*** Material for the task ***
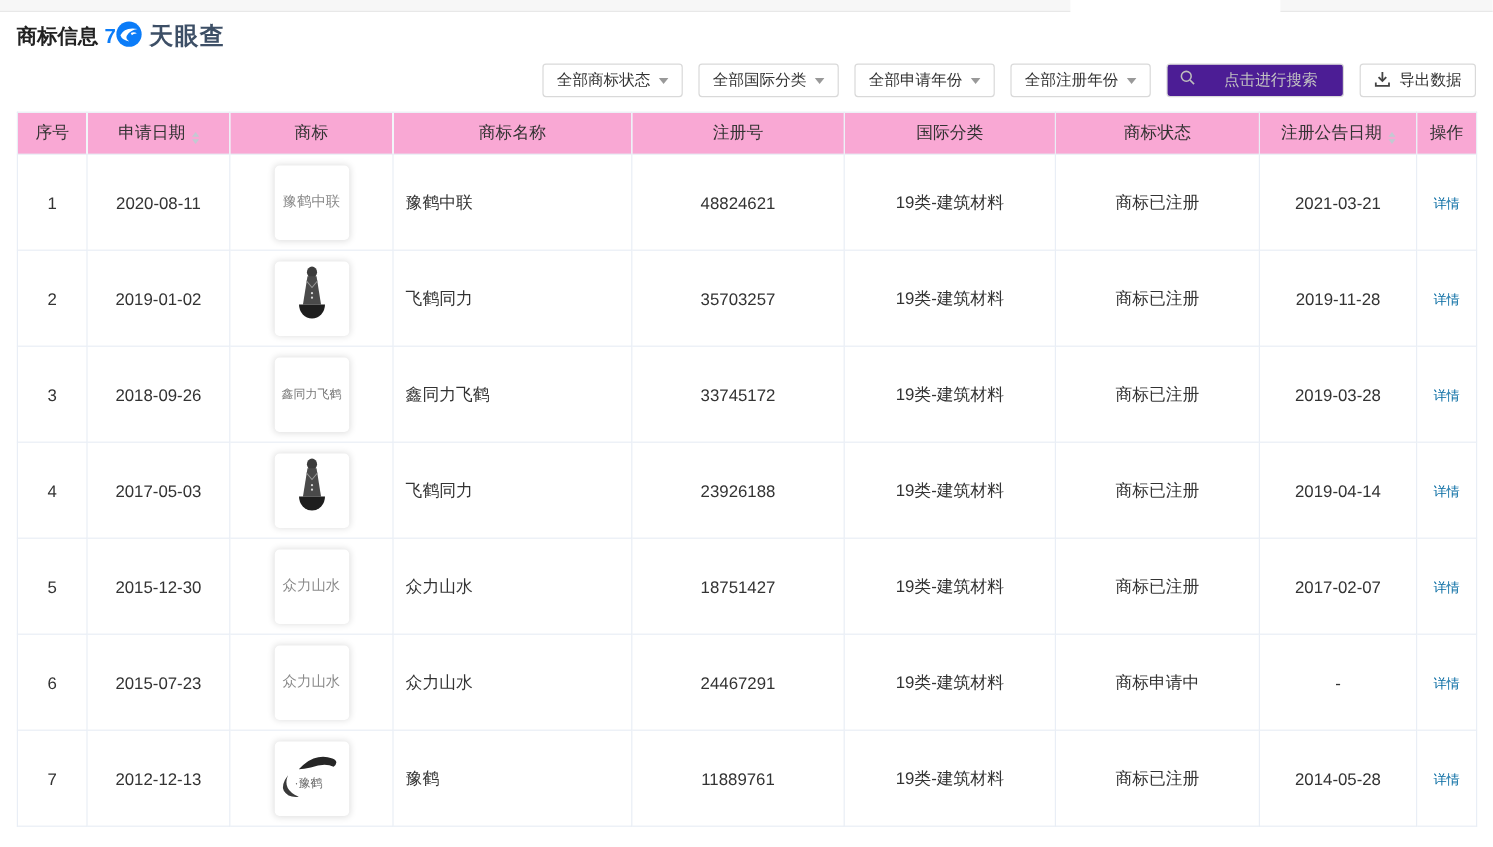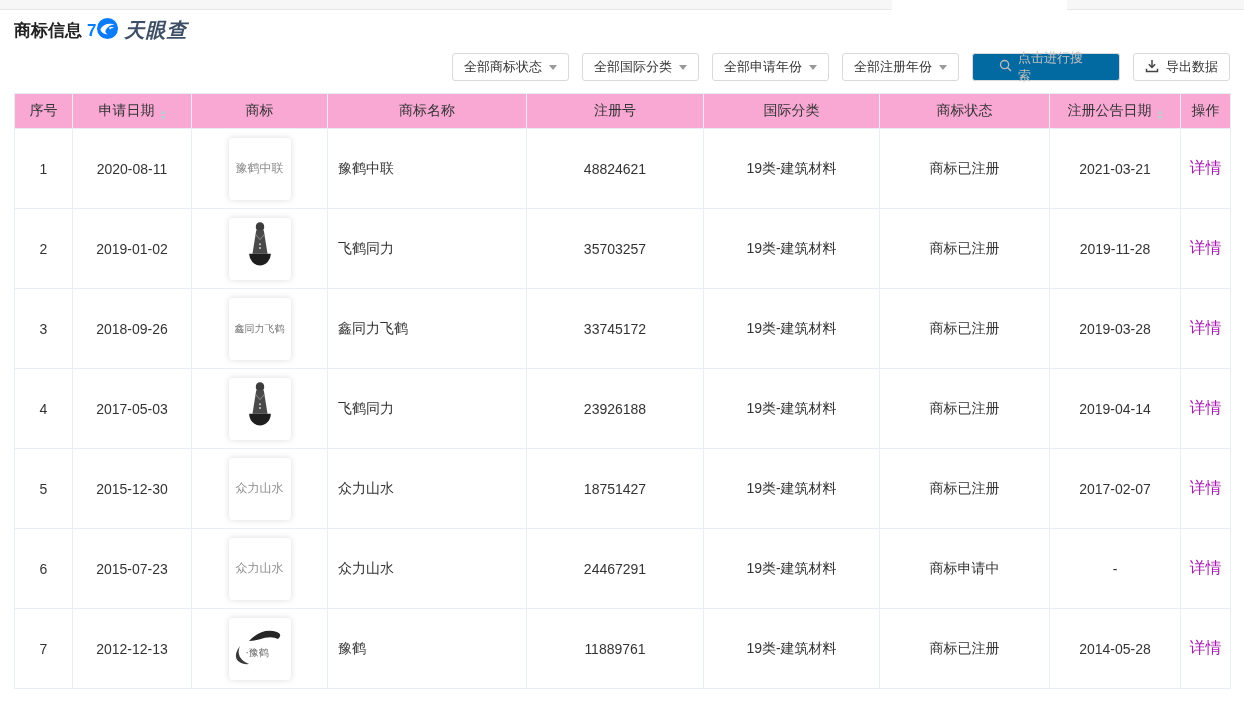--- a/index.html
+++ b/index.html
@@ -7,41 +7,41 @@
     font-family:"Liberation Sans", sans-serif; color:#333; }
 
   
   .top-strip { height:10px; background:#f7f7f7; border-bottom:1px solid #e8e8e8; position:relative; }
   .top-strip .tab-remnant { position:absolute; left:892px; top:0; width:175px; height:10px; background:#fff; }
 
   
   .page-header { display:flex; align-items:center; padding:7px 14px 0 14px; height:34px; }
   .page-title { font-size:17px; font-weight:bold; color:#222; }
   .page-title .count { color:#0b7cf8; margin-left:5px; }
-  .brand { display:flex; align-items:center; gap:5px;font-style:italic; }
+  .brand { display:flex; align-items:center; gap:5px; }
   .brand-name { font-size:20px; color:#3d4f66; font-weight:600; letter-spacing:1px; }
 
   
   .filter-bar { display:flex; justify-content:flex-end; align-items:center; gap:13px; padding:9px 14px 0 14px; }
   .btn { height:28px; background:#fff; border:1px solid #d9d9d9; border-radius:3px;
     display:flex; align-items:center; gap:7px; padding:0 11px; font-size:13px; color:#333; cursor:pointer; }
   .caret-down { width:0; height:0; border-left:4px solid transparent; border-right:4px solid transparent;
     border-top:5px solid #999; }
   .search-box { height:28px; width:148px; border:1px solid #d9d9d9; border-radius:3px;
-    display:flex; align-items:center; gap:6px; padding:0 26px; background:#0369a1; }
+    display:flex; align-items:center; gap:24px; padding:0 10px; background:#4c1d95; }
   .search-box .ph { font-size:13px; color:#c2c2c2; }
 
   
   .table-wrap { margin:12px 14px 0 14px; }
   table { border-collapse:collapse; table-layout:fixed; width:1216px; }
   th, td { border:1px solid #e9eef6; text-align:center; font-size:14px; color:#333; overflow:hidden; }
   thead th { background:#f9a8d4; height:35px; font-weight:400; }
   tbody td { height:80px; background:#fff; }
   td.name-cell { text-align:left; padding-left:10px; }
-  .detail-link { color:#a21caf; cursor:pointer; text-decoration:none; font-size:16px; }
+  .detail-link { color:#0369a1; cursor:pointer; text-decoration:none; font-size:11px; }
 
   .sort { display:inline-flex; flex-direction:column; gap:2px; margin-left:5px; vertical-align:1px; cursor:pointer; }
   .sort i { display:block; width:0; height:0; border-left:3.5px solid transparent; border-right:3.5px solid transparent; }
   .sort .up { border-bottom:4px solid #c3c9d2; }
   .sort .dn { border-top:4px solid #c3c9d2; }
 
   
   .thumb { width:62px; height:62px; margin:0 auto; background:#fff; border-radius:4px;
     box-shadow:0 0 6px rgba(0,0,0,0.14); display:flex; align-items:center; justify-content:center;
     position:relative; }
*** End of Material for the task ***
### Exercise objective:
Print all the records exactly, minus any images.

### Output of the exercise:
--- a/index.html
+++ b/index.html
@@ -7,41 +7,41 @@
     font-family:"Liberation Sans", sans-serif; color:#333; }
 
   
   .top-strip { height:10px; background:#f7f7f7; border-bottom:1px solid #e8e8e8; position:relative; }
   .top-strip .tab-remnant { position:absolute; left:892px; top:0; width:175px; height:10px; background:#fff; }
 
   
   .page-header { display:flex; align-items:center; padding:7px 14px 0 14px; height:34px; }
   .page-title { font-size:17px; font-weight:bold; color:#222; }
   .page-title .count { color:#0b7cf8; margin-left:5px; }
-  .brand { display:flex; align-items:center; gap:5px;font-style:italic; }
+  .brand { display:flex; align-items:center; gap:5px; }
   .brand-name { font-size:20px; color:#3d4f66; font-weight:600; letter-spacing:1px; }
 
   
   .filter-bar { display:flex; justify-content:flex-end; align-items:center; gap:13px; padding:9px 14px 0 14px; }
   .btn { height:28px; background:#fff; border:1px solid #d9d9d9; border-radius:3px;
     display:flex; align-items:center; gap:7px; padding:0 11px; font-size:13px; color:#333; cursor:pointer; }
   .caret-down { width:0; height:0; border-left:4px solid transparent; border-right:4px solid transparent;
     border-top:5px solid #999; }
   .search-box { height:28px; width:148px; border:1px solid #d9d9d9; border-radius:3px;
-    display:flex; align-items:center; gap:6px; padding:0 26px; background:#0369a1; }
+    display:flex; align-items:center; gap:24px; padding:0 10px; background:#4c1d95; }
   .search-box .ph { font-size:13px; color:#c2c2c2; }
 
   
   .table-wrap { margin:12px 14px 0 14px; }
   table { border-collapse:collapse; table-layout:fixed; width:1216px; }
   th, td { border:1px solid #e9eef6; text-align:center; font-size:14px; color:#333; overflow:hidden; }
   thead th { background:#f9a8d4; height:35px; font-weight:400; }
   tbody td { height:80px; background:#fff; }
   td.name-cell { text-align:left; padding-left:10px; }
-  .detail-link { color:#a21caf; cursor:pointer; text-decoration:none; font-size:16px; }
+  .detail-link { color:#0369a1; cursor:pointer; text-decoration:none; font-size:11px; }
 
   .sort { display:inline-flex; flex-direction:column; gap:2px; margin-left:5px; vertical-align:1px; cursor:pointer; }
   .sort i { display:block; width:0; height:0; border-left:3.5px solid transparent; border-right:3.5px solid transparent; }
   .sort .up { border-bottom:4px solid #c3c9d2; }
   .sort .dn { border-top:4px solid #c3c9d2; }
 
   
   .thumb { width:62px; height:62px; margin:0 auto; background:#fff; border-radius:4px;
     box-shadow:0 0 6px rgba(0,0,0,0.14); display:flex; align-items:center; justify-content:center;
     position:relative; }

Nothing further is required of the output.